Terecht niet, want ik ben de levende tegenspraak voor de stelling die
Janssen verkondigt.
---
door Anja Meulenbelt, Eerste-Kamerlid voor de SP
---
In de jaren zeventig en tachtig was ik stafdocente aan de eerste door
de staat erkende opleiding voor vrouwenhulpverlening. Daar namen,
vooral omdat we erg ons best deden om die binnen de opleiding te halen
en daar ook in slaagden, veel allochtone vrouwen aan deel, eerste en
tweede generatie migranten. Destijds was er niet zo'n nadruk op
moslimvrouwen als de enige allochtonen die problemen hadden, dan wel
problemen veroorzaakten, maar ze waren er wel. Een aantal van de
studenten van toen kom ik nog tegen, in de politiek of in het
welzijnswerk. Het zijn de vrouwen die al lang voor de komst van Ayaan
Hirsi Ali bezig waren, niet alleen met hun eigen carrière, maar ook
met het ondersteunen van de emancipatie van hun eigen achterban.
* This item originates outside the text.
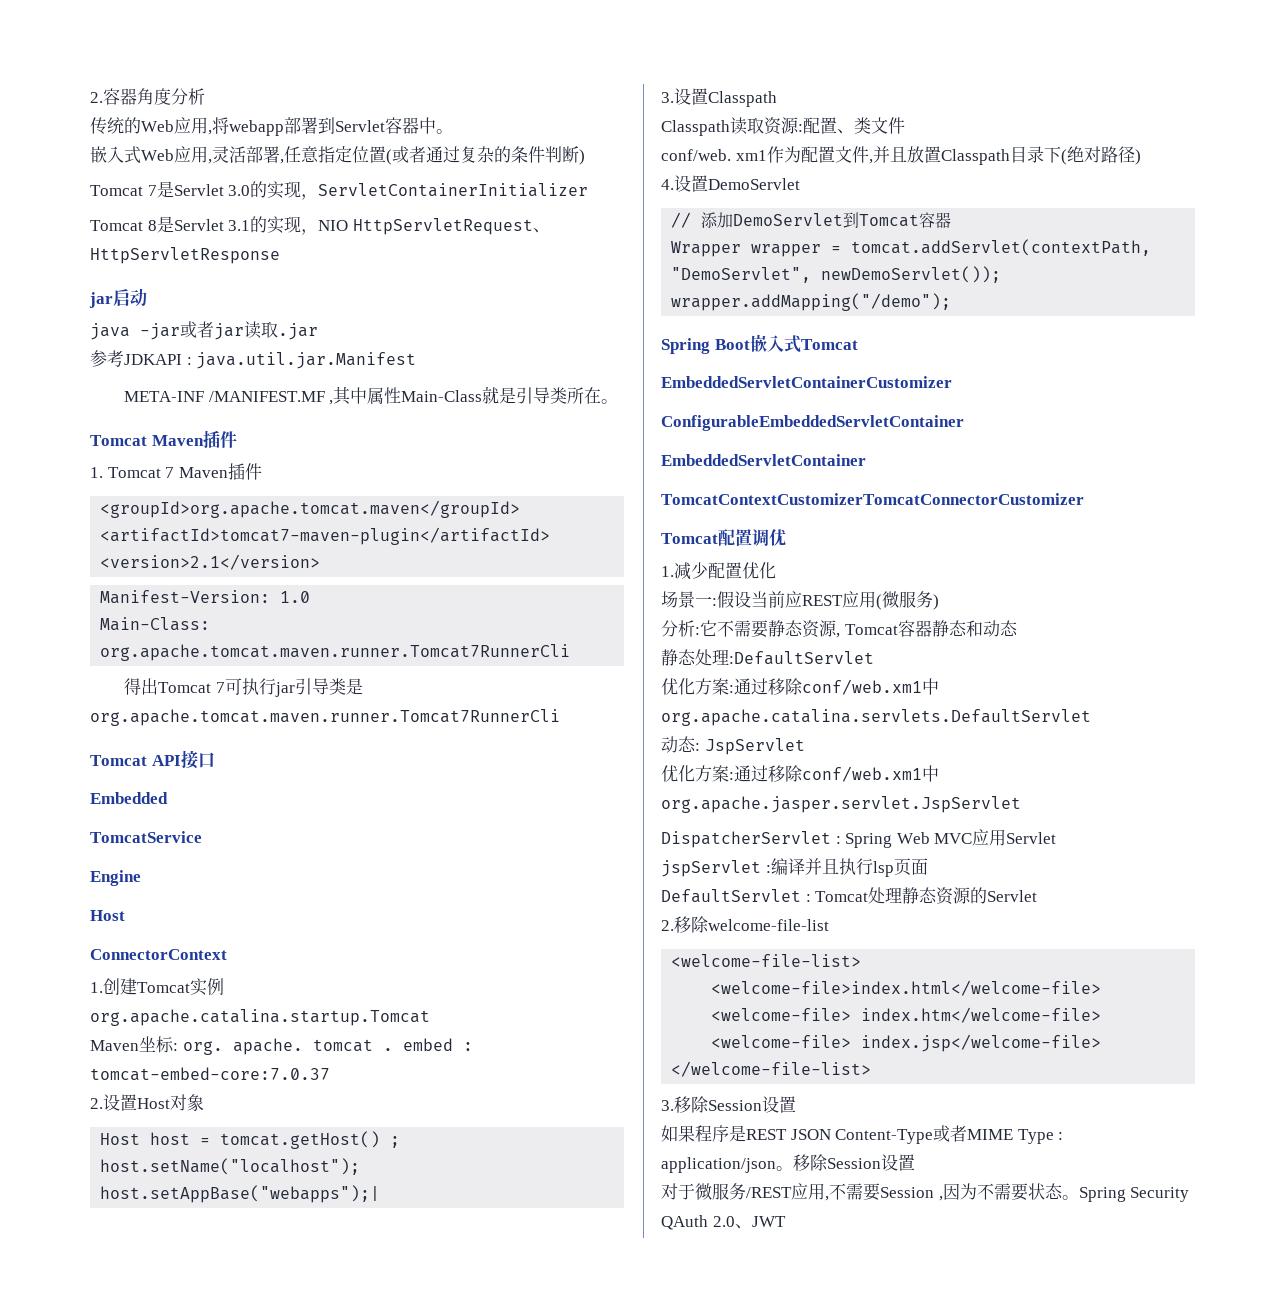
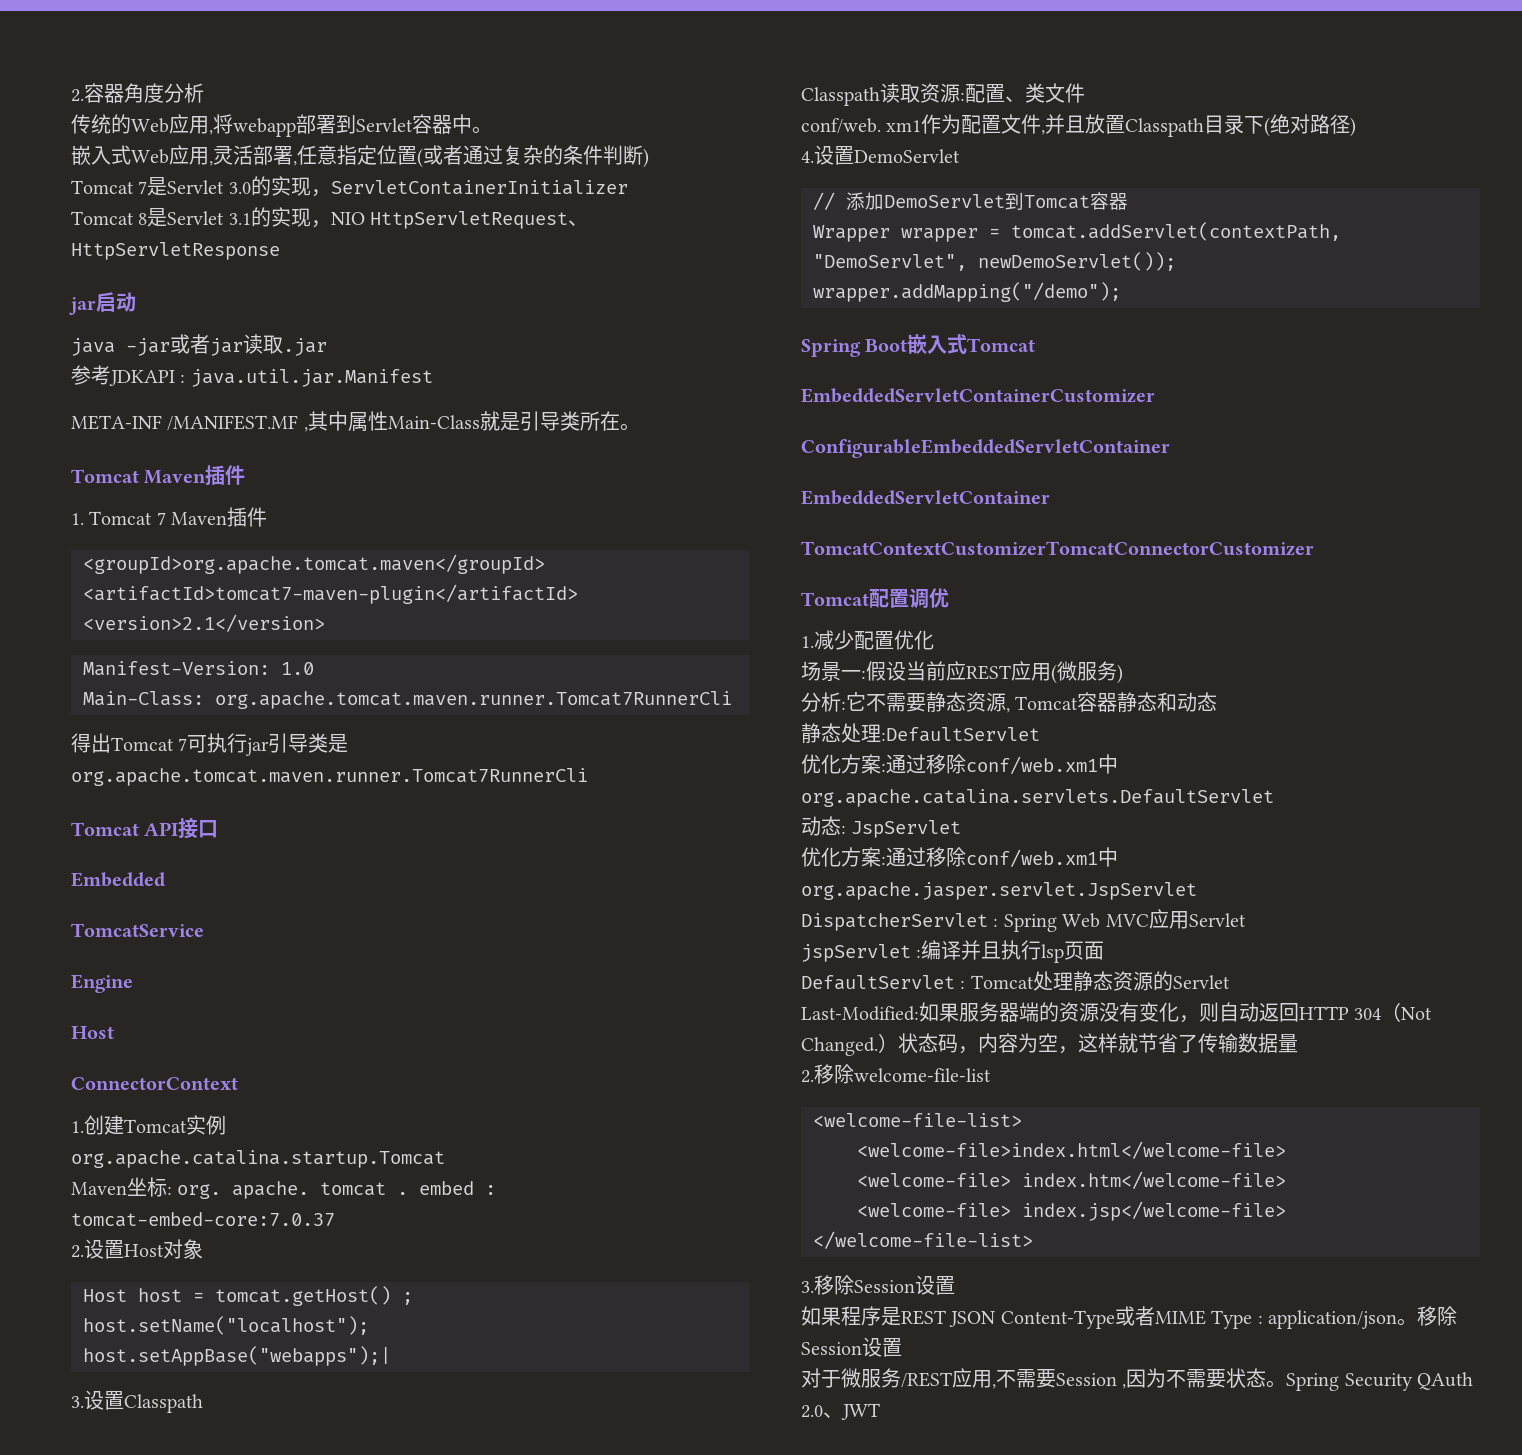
+ Last-Modified:如果服务器端的资源没有变化，则自动返回HTTP 304（Not Changed.）状态码，内容为空，这样就节省了传输数据量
Dit is waar: aan de grote klok is dit geduldwerk waar emancipatie uit
bestaat nooit gehangen. Of al die vrouwen van allochtone afkomst die
niet alleen als slachtoffer bij Blijf van m'n Lijf zaten maar ook als
stafleden en al die vrouwen in de hulpverlening, in buurtwerk, in
zelforganisaties hun pr niet beter hadden kunnen doen, dan wel dat de
media zich nu eenmaal meer interesseren voor een fotogeniek persoon
met een provocerende boodschap dan voor het weinig spectaculaire werk
dat al plaats vond laat ik in het midden. Feit is dat ik van mening
ben dat de `derde feministische golf', de emancipatie van
migrantenvrouwen allang aan de gang was toen Ayaan Hirsi Ali die op
verzoek van Cisca Dresselhuys, de hoofdredactrice van Opzij officieel
lanceerde.
Dresselhuys, die de toon van de discussie zette toen ze als een van de
eerste meedeelde dat een vrouw met een hoofddoek niet welkom zou zijn
in haar redactie, maakt nu een vergelijking tussen mij en Hirsi Ali.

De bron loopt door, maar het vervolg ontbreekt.